**What the task asks**
Tally the lines of these entries that include "Sering"; respond with only that tally.

Version difference data:

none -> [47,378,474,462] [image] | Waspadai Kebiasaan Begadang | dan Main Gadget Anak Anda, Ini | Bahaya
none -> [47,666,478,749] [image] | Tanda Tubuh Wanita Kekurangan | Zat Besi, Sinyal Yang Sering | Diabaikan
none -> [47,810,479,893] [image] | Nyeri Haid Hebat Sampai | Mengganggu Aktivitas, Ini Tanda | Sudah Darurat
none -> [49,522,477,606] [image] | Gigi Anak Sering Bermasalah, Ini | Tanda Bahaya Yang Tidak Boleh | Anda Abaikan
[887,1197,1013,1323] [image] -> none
* * *
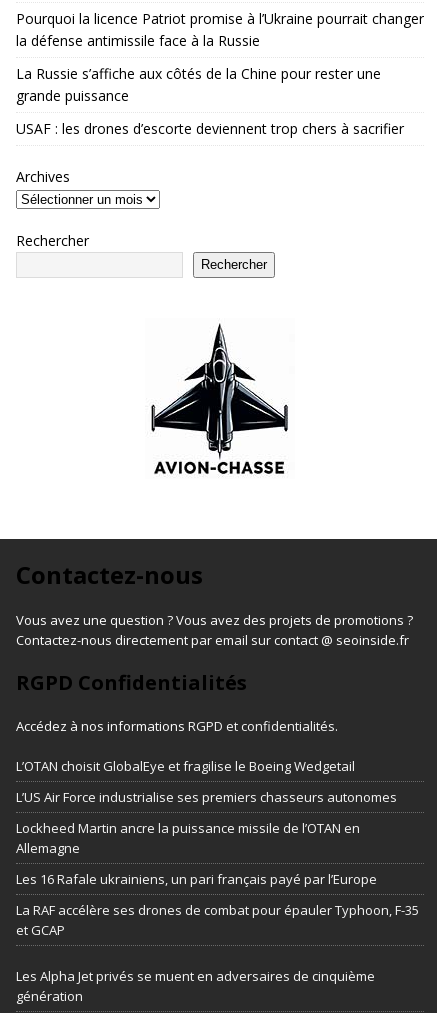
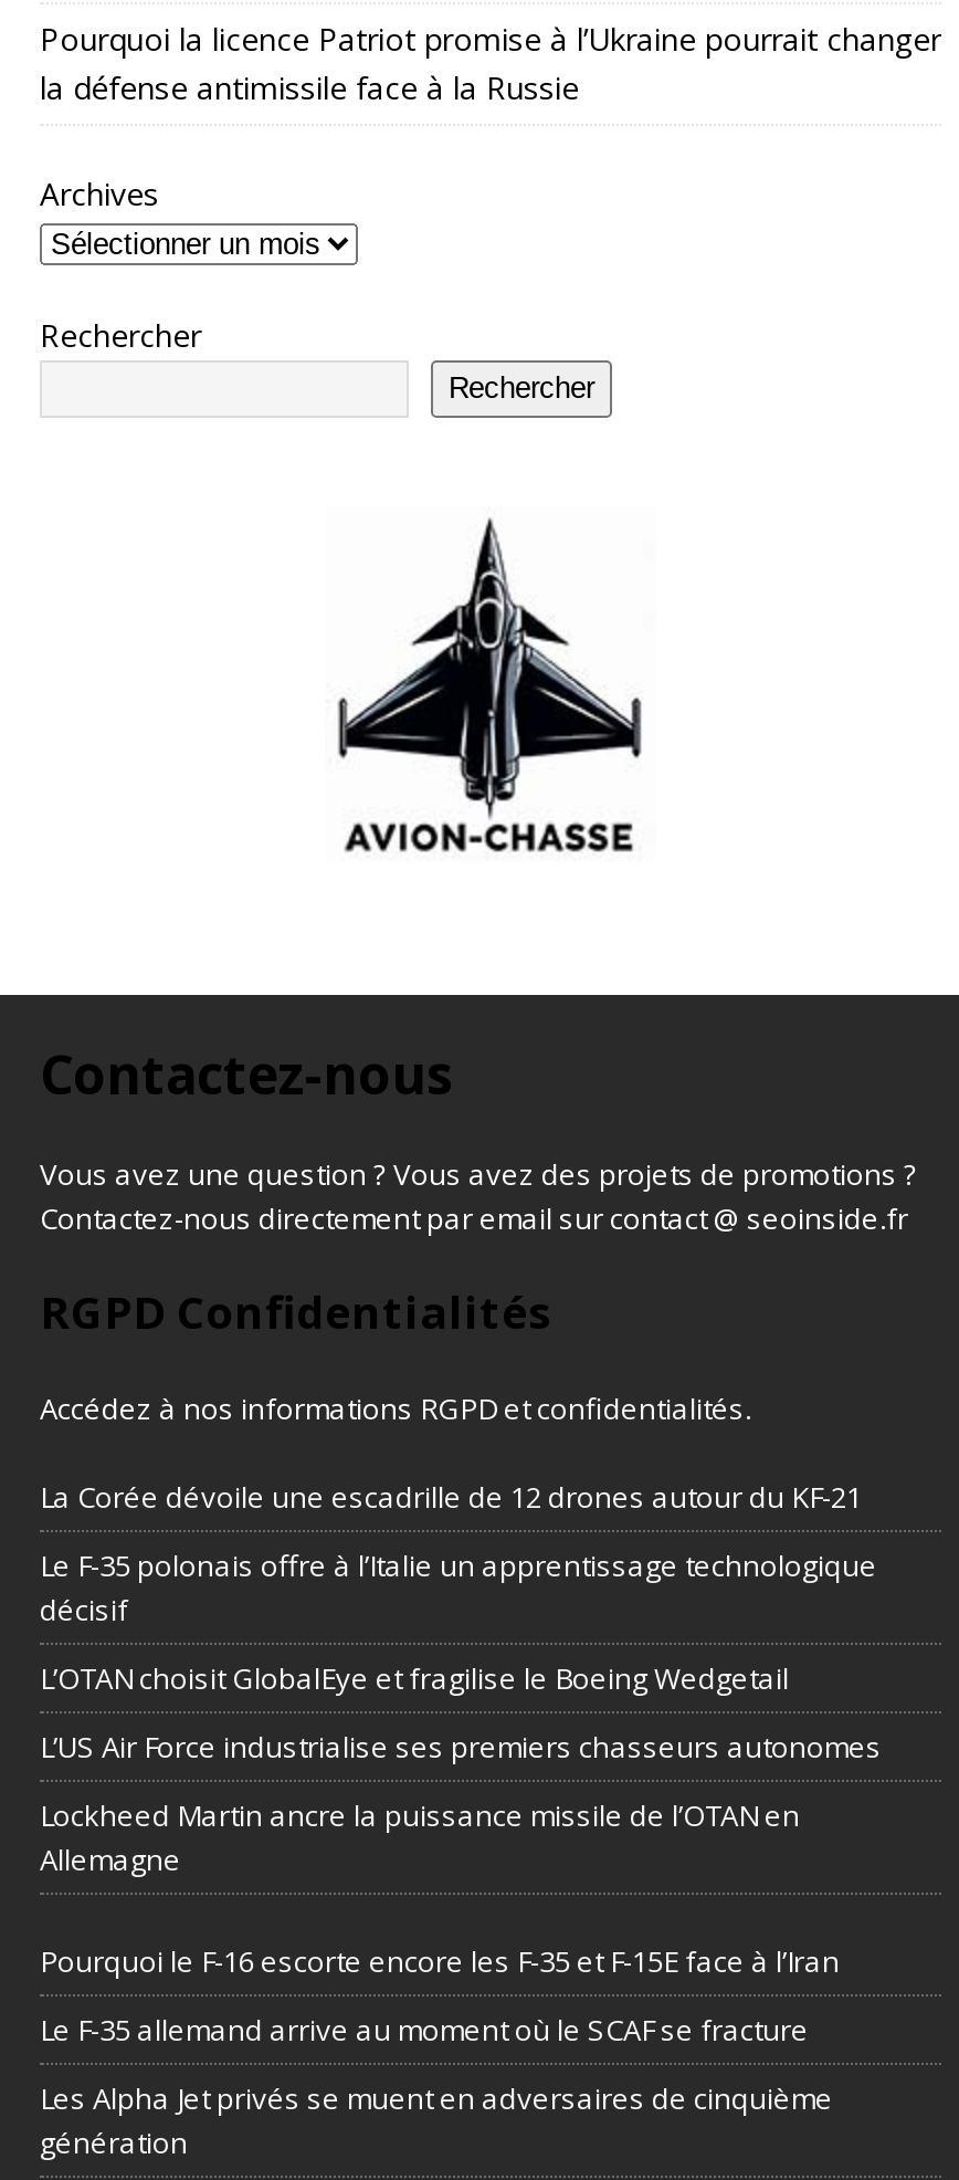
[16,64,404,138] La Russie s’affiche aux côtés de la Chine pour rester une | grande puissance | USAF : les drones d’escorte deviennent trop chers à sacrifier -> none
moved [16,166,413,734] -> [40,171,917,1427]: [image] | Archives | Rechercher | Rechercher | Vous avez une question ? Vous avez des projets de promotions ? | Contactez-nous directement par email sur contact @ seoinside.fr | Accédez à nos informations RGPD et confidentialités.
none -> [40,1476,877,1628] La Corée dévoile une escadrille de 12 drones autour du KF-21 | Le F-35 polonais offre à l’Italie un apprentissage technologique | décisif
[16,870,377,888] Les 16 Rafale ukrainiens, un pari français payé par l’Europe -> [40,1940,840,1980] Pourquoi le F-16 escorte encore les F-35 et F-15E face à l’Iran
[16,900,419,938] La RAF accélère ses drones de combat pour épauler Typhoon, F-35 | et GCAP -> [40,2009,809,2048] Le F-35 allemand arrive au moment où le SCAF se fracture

**Your response**
2